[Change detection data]
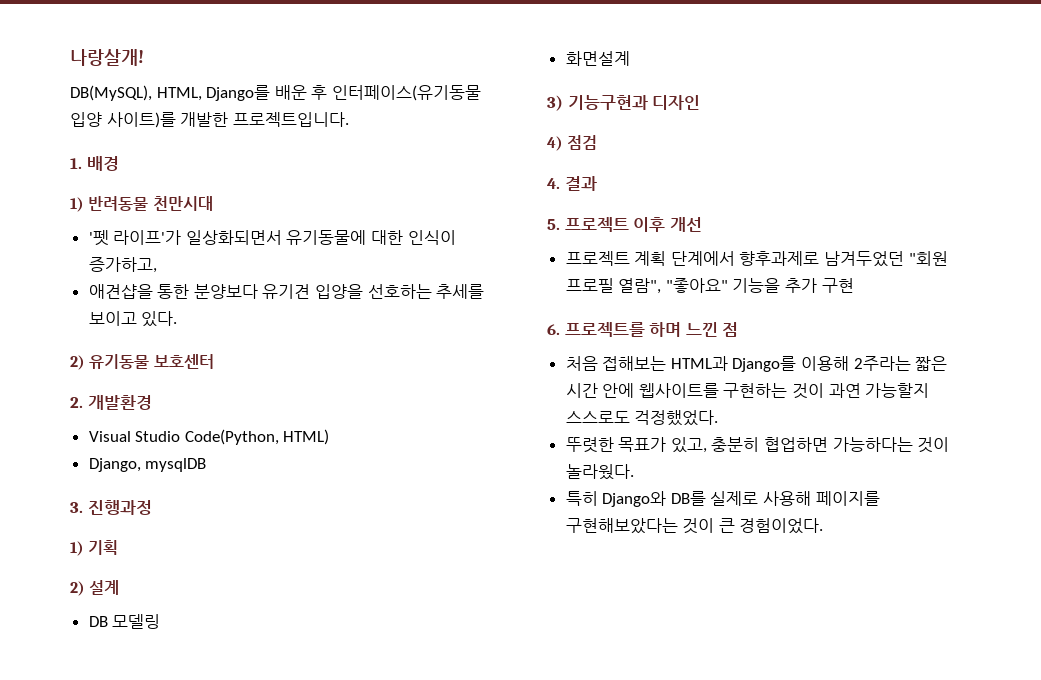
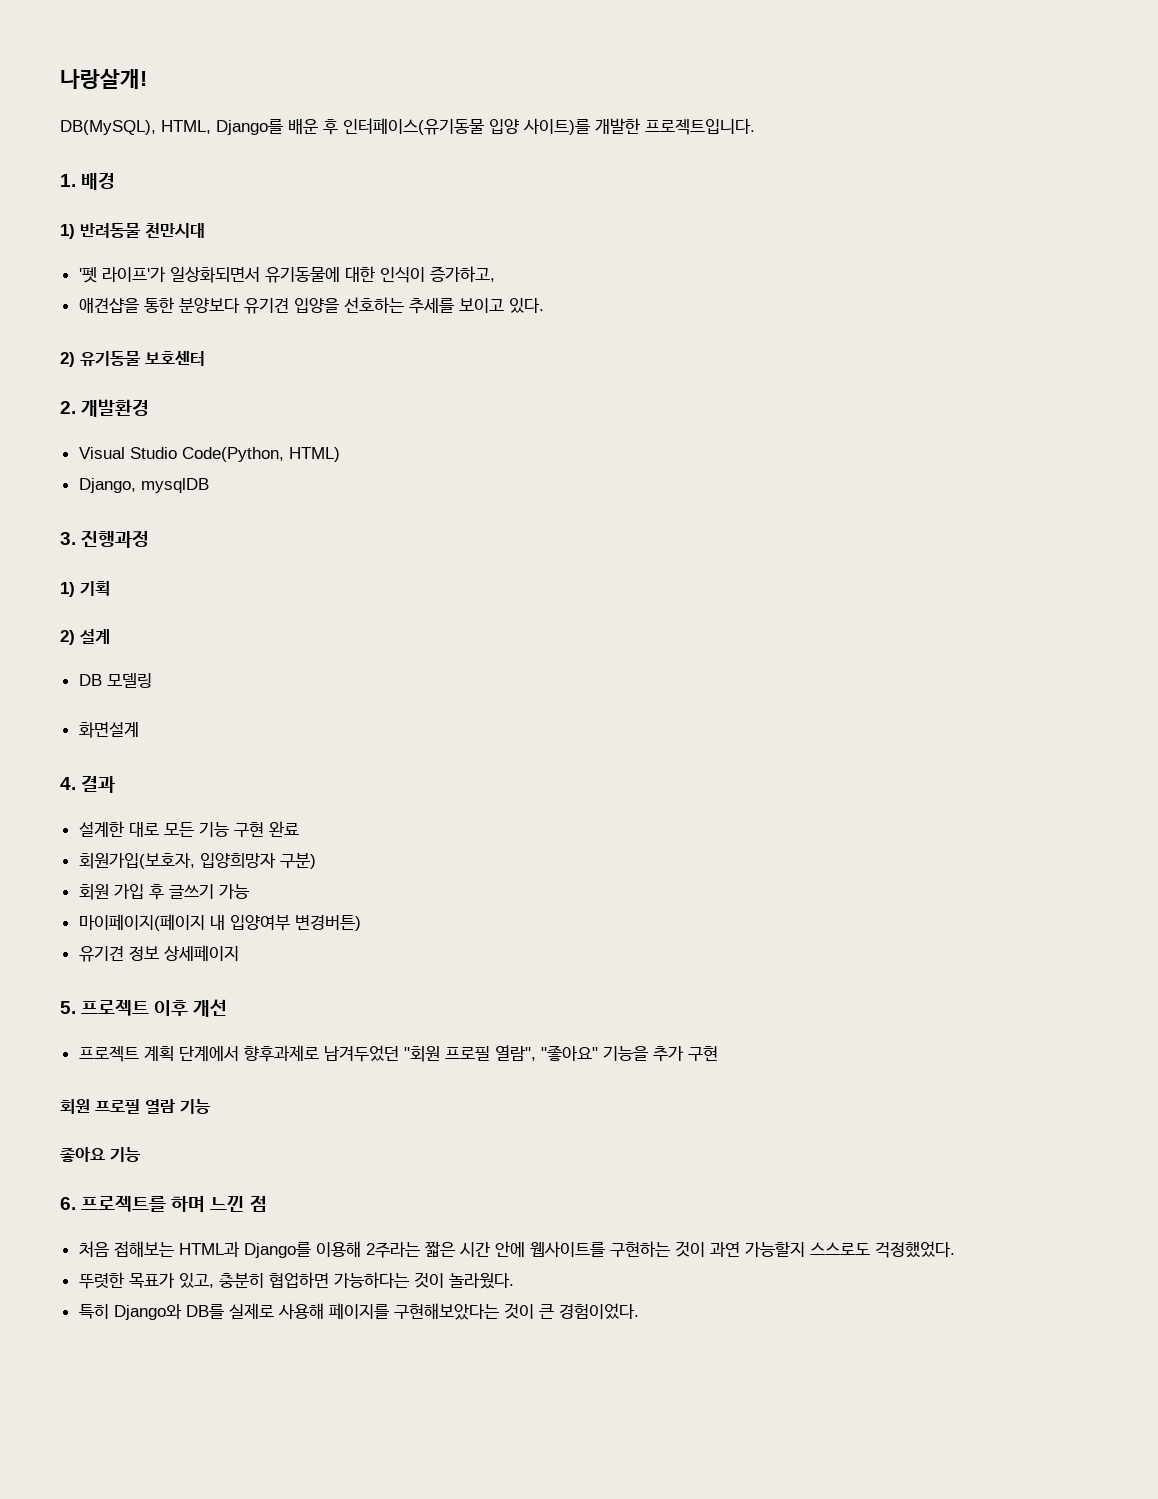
[547,95,701,111] [547,135,598,151] [547,176,597,191] 3) 기능구현과 디자인 // 4) 점검 // 4. 결과 -> [60,775,116,793] [78,821,299,837] [78,853,316,869] [78,884,249,900] [78,914,361,931] [78,945,239,962] 4. 결과 // 설계한 대로 모든 기능 구현 완료 // 회원가입(보호자, 입양희망자 구분) // 회원 가입 후 글쓰기 가능 // 마이페이지(페이지 내 입양여부 변경버튼) // 유기견 정보 상세페이지
(854, 285) none -> [60,1099,211,1114] [60,1147,141,1162] // 회원 프로필 열람 기능 // 좋아요 기능

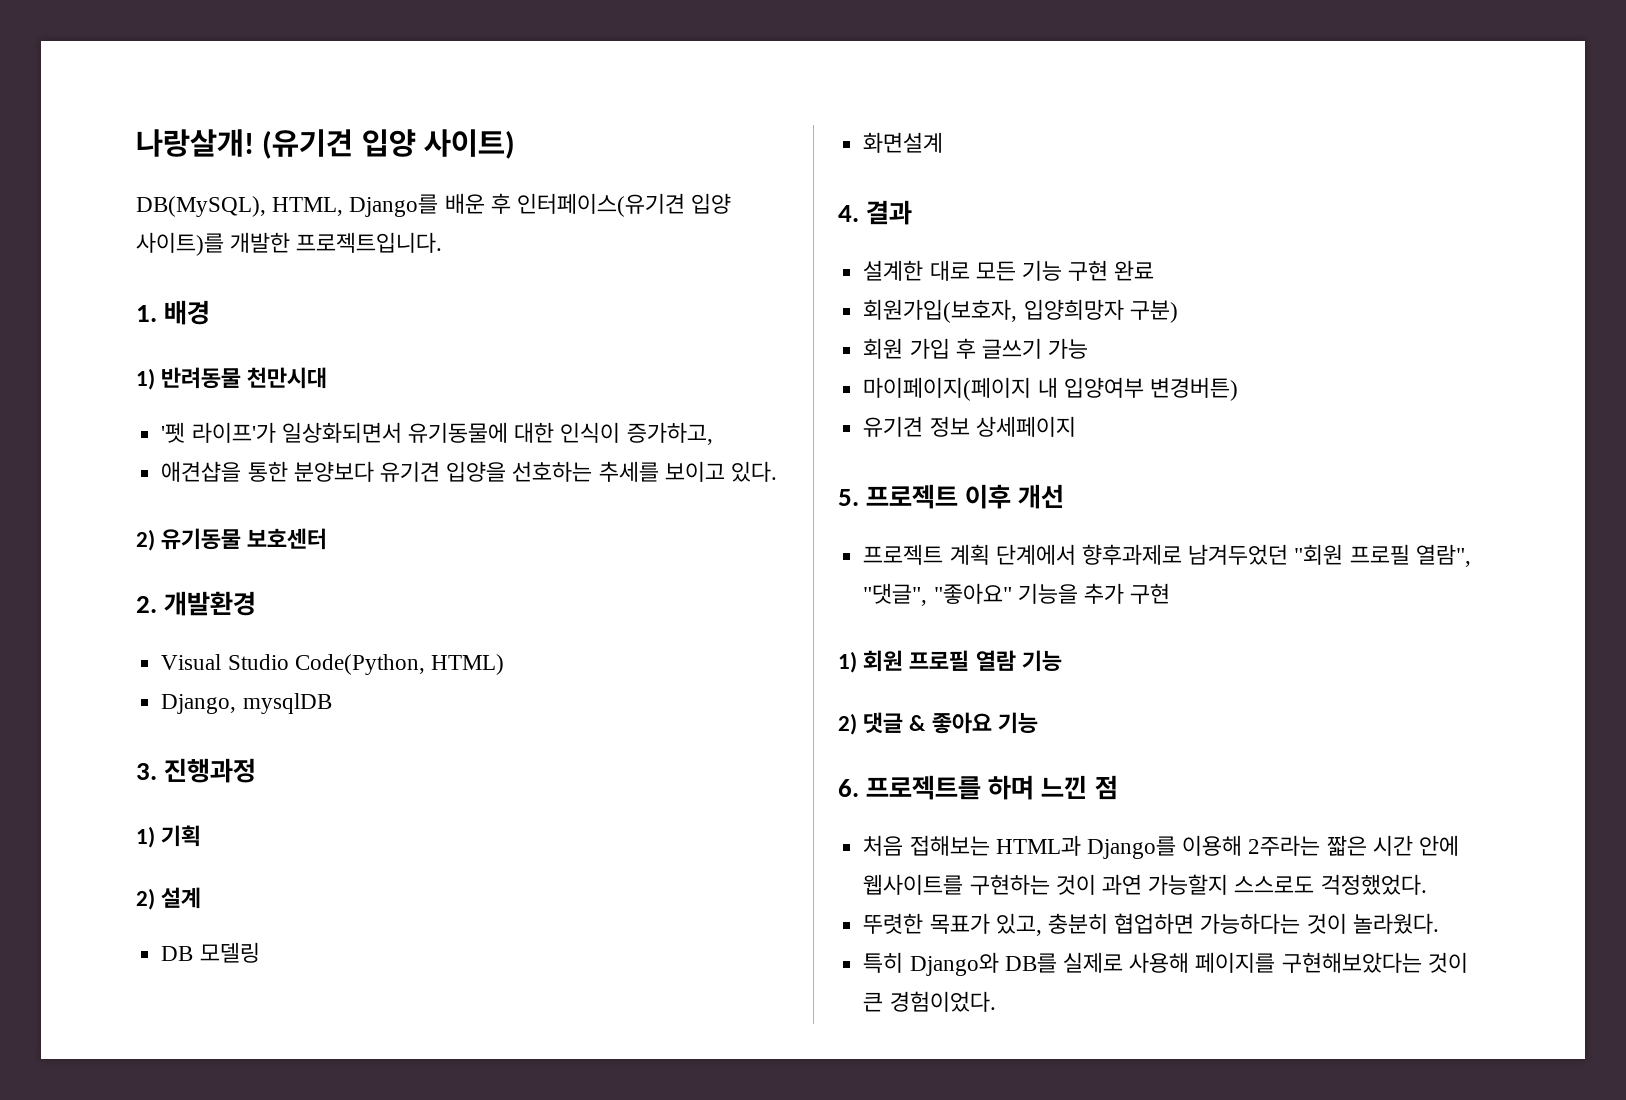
(147, 79) none -> [262,129,516,159] (유기견 입양 사이트)
[343,118,484,135] 인터페이스(유기동물 -> [517,193,686,217] 인터페이스(유기견
(536, 1053) none -> [863,583,928,606] "댓글",
(718, 1053) none -> [838,651,857,673] 1)
(211, 1106) none -> [838,712,927,735] 2) 댓글 &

Required work: Every line above should be printed again word for word, without its pictures.

Task response:
[547,95,701,111] [547,135,598,151] [547,176,597,191] 3) 기능구현과 디자인 // 4) 점검 // 4. 결과 -> [60,775,116,793] [78,821,299,837] [78,853,316,869] [78,884,249,900] [78,914,361,931] [78,945,239,962] 4. 결과 // 설계한 대로 모든 기능 구현 완료 // 회원가입(보호자, 입양희망자 구분) // 회원 가입 후 글쓰기 가능 // 마이페이지(페이지 내 입양여부 변경버튼) // 유기견 정보 상세페이지
(854, 285) none -> [60,1099,211,1114] [60,1147,141,1162] // 회원 프로필 열람 기능 // 좋아요 기능

(147, 79) none -> [262,129,516,159] (유기견 입양 사이트)
[343,118,484,135] 인터페이스(유기동물 -> [517,193,686,217] 인터페이스(유기견
(536, 1053) none -> [863,583,928,606] "댓글",
(718, 1053) none -> [838,651,857,673] 1)
(211, 1106) none -> [838,712,927,735] 2) 댓글 &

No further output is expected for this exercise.